Stored data
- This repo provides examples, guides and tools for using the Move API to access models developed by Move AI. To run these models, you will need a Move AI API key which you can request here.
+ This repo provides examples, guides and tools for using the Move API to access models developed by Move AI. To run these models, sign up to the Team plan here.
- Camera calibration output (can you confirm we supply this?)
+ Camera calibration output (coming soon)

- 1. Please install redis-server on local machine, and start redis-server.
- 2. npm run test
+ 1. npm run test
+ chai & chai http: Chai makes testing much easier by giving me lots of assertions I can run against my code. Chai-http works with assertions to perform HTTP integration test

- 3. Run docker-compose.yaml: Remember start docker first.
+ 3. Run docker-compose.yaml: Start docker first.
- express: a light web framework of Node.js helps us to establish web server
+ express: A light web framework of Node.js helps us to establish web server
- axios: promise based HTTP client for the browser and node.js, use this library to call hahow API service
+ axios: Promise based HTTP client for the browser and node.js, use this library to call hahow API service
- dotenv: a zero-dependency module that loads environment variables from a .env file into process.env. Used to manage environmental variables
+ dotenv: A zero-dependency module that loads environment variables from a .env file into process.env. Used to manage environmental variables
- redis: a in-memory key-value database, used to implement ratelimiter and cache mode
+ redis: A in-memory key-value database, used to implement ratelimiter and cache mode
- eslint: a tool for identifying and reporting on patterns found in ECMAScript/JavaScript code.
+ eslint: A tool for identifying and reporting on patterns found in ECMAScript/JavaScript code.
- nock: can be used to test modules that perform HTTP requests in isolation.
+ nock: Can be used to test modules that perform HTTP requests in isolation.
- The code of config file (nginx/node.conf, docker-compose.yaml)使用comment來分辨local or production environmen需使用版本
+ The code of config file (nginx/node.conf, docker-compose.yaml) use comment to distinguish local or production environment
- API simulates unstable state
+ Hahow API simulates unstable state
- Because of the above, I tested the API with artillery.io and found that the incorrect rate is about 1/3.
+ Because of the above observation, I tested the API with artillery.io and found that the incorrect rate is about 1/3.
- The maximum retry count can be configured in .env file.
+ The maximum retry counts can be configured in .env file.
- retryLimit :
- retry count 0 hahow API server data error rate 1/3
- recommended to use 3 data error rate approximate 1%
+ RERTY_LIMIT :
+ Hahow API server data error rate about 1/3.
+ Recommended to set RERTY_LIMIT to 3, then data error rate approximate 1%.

• **WHAT TO PRODUCE**:
Working through the entries above, copy every line in which "light" is found.

• **WRITTEN ANSWER**:
- express: a light web framework of Node.js helps us to establish web server
+ express: A light web framework of Node.js helps us to establish web server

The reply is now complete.